To help remind us all to Make March Matter to support children’s health, we’ve asked all our contributors here at the website to focus on books and comics for kids, or the books or comics that meant the most to them as kids, because we firmly believe that escaping into literature is just as important in keeping children healthy and happy.

Today’s piece is from comics writer Aubrey Sitterson:

As a kid, I absolutely adored Alice in Wonderland. The animated Disney movie, sure – I still call a crescent moon a “Cheshire Cat smile.” Assorted television live-action adaptations, absolutely – each one, amazingly, somehow creepier than the last. But how I first experienced Alice was the way that it was meant to be experienced; it was, of course, through the books.

I won’t lie. At first, the thing that truly grabbed me about Alice in Wonderland was the artwork – I’m a comics writer after all. I was fortunate that my first exposure to the material was through volumes illustrated by the amazing John Tenniel.

Though it wasn’t comics, Lewis Carroll and Tenniel’s work together created an amazing synergy, which is why even today, it’s near impossible to do a visual version of Alice – or its too often forgotten sequel, Through the Looking-Glass – without being, in one way or another indebted to Tenniel’s artwork.

But as I grew older, as I kept coming back to Alice in Wonderland, I realized that what really grabbed me and appealed to me about the book was the language used in it. The language of Alice isn’t notable because of how lush or colorful it is. In fact, the language of Alice can, at first glance, seem simplistic or even downright nonsensical. But beneath the copious amounts of nonsense, beneath the riddles and contradictions and absurd arguments that fill its pages, the book is, at its heart, about language and its inextricable connection to logic.

This should come as no surprise, of course, as Alice’s author, Lewis Carroll, was, among other things, a brilliant logician, and his most well-known work says more about the nature of logic than most masters theses in the subject. Whether you’re talking about Wonderland or the other side of the looking-glass, the worlds Lewis explored were ones shaped by language, for better or for worse, highlighting the absurdities, inconsistencies and contradictions of our spoke, and written word in a literal fashion.

Lewis understood that without thought there could be no logic – logic is the natural occupation of the human brain. And just as crucially, he knew that without language…there could be no thought. Language shapes the way that our minds think and operate, and accordingly, it shapes the way that we perceive the world around us. This is the true power of language: It enables thought, it encourages logic and it gives form to the world we live in. Language creates something out of nothing. Language is magic.

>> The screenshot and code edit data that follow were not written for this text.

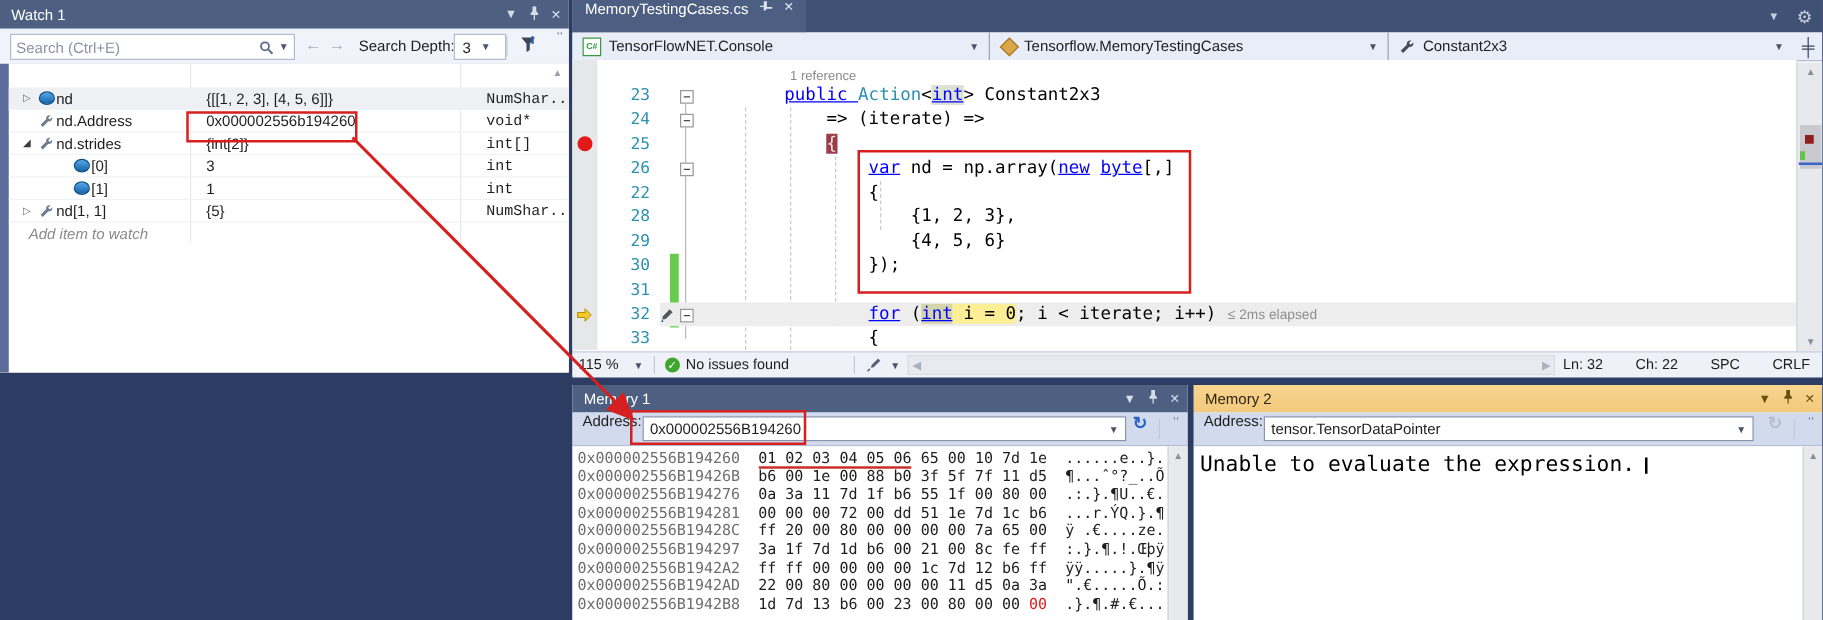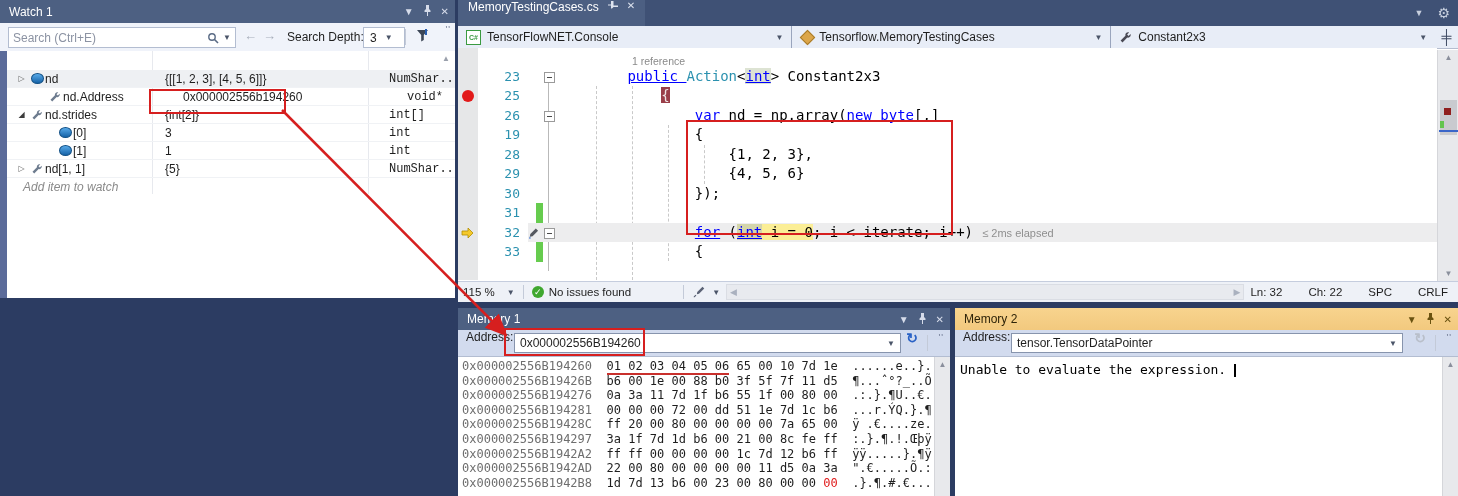"nd.Address" div.wc-name { padding-left: 25px -> 7px }
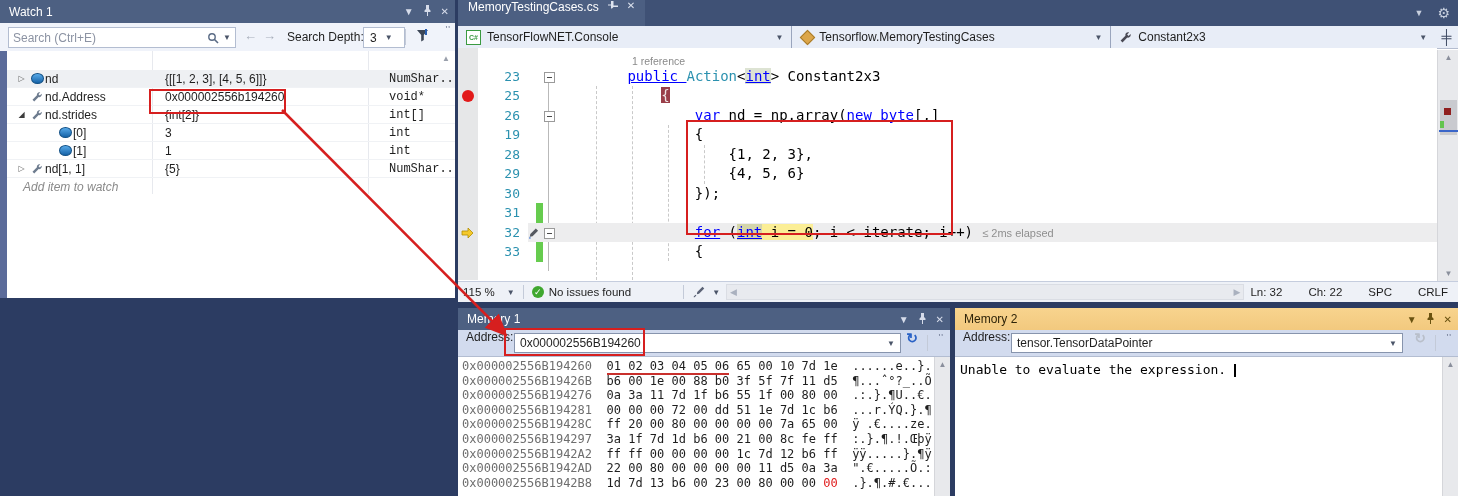"24" div.crow { html: none -> <div> <span>24</span> <div> <span> <span>=&gt; (iterate) =&gt;</span></span> </div> <div></div> </div> }
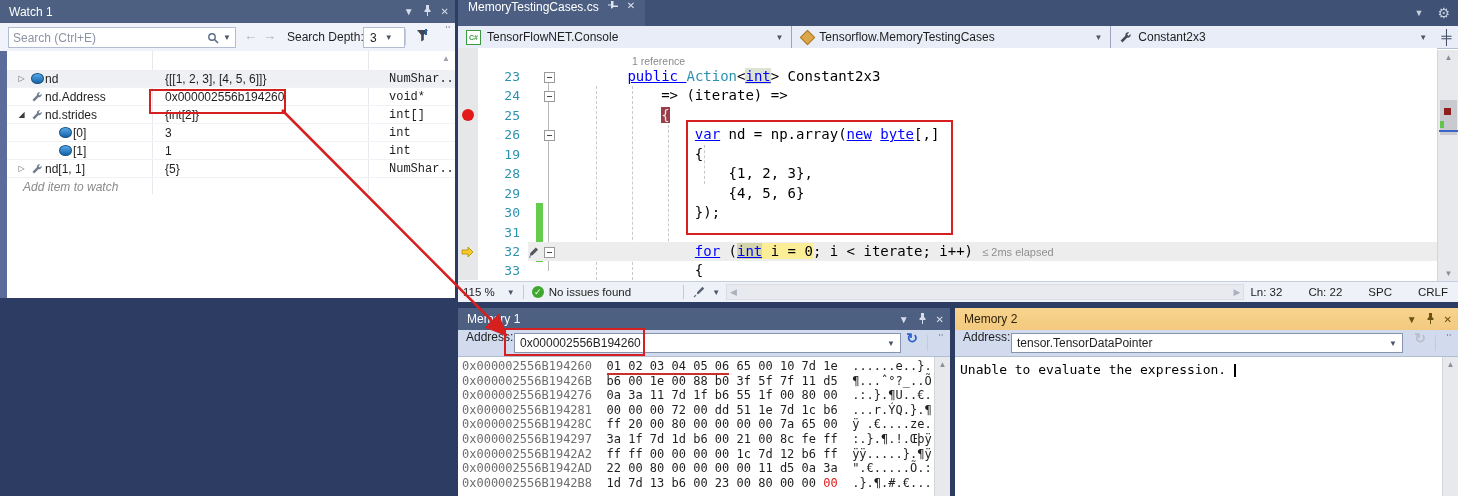"19" span.ln { text: 19 -> 22 }
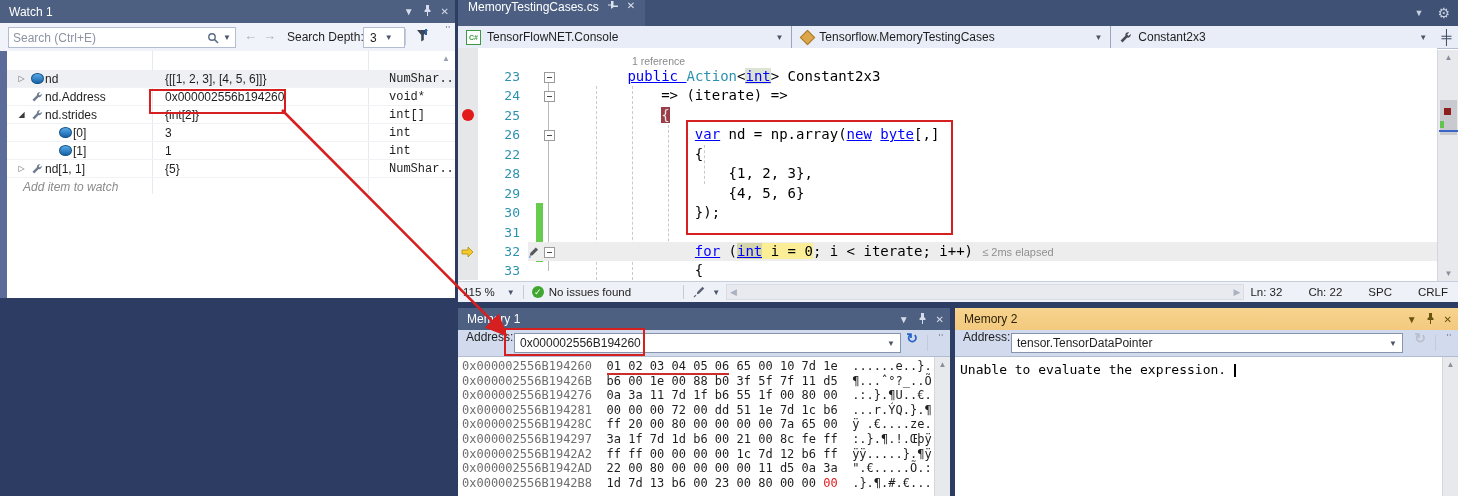"Unable to evaluate the expression." .m2msg { font-size: 13px -> 17px }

Through Alice in Wonderland, I was instilled early on with a love of language and the magic contained within it. Riddles, rhyming games, reversing phrases, saying things backward…I adored all of it, because it gave me, as a child, a sense of power and control. The world is scary and intense and intimidating for a kid, but you can cut the knees out of that terror, you can slay the Jabberwocky, if you recognize that not only is it all a bunch of nonsense, but that it’s nonsense you can control and even mold into something else.

It’s this love of language, this love of Alice and Wonderland, that led me to study linguistics and philosophy in college. And it’s this desire to create, to embrace the nonsense that flows underneath all of existence, to form it into something meaningful, that drives me to create magic of my own through my own writing.